Assigned task ->
Scan the material below for the word "banco", then copy every line in which it appears.

Data listing ->
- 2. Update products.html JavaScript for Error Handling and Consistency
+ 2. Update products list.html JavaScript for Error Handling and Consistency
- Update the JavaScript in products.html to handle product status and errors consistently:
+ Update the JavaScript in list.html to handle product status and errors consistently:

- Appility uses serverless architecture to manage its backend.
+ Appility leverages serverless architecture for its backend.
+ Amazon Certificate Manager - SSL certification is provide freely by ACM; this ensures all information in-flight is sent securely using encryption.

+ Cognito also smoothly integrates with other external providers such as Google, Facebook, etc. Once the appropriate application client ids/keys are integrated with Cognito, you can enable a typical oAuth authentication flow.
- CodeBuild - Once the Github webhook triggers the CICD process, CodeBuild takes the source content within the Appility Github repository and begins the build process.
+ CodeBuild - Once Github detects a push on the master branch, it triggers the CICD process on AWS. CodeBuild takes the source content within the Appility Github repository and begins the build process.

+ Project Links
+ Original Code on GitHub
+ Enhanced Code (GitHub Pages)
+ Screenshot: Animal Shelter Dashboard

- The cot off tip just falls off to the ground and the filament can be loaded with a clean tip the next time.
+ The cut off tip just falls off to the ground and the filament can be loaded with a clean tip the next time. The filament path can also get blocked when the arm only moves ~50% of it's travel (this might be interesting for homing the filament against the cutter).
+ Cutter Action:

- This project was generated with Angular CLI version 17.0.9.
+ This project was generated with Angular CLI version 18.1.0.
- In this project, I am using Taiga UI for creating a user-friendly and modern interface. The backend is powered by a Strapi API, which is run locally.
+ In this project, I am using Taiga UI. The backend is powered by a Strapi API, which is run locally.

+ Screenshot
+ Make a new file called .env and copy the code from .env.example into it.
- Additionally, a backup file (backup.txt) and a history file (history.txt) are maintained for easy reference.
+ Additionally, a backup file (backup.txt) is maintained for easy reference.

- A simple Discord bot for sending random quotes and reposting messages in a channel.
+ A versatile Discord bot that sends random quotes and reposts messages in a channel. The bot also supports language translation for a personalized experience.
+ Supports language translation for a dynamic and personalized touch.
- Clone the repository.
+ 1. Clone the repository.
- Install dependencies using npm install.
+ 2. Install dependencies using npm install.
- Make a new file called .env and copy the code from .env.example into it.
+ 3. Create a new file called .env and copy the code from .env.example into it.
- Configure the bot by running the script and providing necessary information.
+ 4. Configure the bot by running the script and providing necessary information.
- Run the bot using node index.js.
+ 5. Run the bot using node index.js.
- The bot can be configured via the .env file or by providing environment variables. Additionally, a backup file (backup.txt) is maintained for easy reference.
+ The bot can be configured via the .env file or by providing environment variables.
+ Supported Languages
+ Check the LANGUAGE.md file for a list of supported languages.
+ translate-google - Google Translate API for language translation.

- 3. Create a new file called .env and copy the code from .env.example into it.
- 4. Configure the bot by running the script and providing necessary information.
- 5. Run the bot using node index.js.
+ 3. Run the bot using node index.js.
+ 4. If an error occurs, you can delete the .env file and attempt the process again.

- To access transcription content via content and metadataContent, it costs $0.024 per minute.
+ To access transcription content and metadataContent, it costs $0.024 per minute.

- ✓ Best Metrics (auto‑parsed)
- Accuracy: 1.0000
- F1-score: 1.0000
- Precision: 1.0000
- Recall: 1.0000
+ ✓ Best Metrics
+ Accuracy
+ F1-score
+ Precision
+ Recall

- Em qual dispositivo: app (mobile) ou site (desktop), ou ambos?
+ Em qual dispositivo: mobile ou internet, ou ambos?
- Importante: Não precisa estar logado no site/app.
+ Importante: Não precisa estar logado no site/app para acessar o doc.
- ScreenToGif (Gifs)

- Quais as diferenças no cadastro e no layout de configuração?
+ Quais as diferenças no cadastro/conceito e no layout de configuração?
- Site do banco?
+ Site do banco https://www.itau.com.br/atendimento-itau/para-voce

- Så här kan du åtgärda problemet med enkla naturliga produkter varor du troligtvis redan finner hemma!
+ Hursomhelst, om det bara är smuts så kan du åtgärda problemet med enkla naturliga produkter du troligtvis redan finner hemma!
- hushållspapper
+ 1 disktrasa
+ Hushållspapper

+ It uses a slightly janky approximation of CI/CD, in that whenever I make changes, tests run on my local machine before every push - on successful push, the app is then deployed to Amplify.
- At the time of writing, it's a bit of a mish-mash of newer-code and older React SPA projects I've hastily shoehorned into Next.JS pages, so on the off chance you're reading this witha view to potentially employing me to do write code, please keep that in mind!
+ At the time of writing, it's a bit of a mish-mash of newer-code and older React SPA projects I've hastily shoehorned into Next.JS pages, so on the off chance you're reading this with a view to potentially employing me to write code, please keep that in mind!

Solved exercise ->
- Site do banco?
+ Site do banco https://www.itau.com.br/atendimento-itau/para-voce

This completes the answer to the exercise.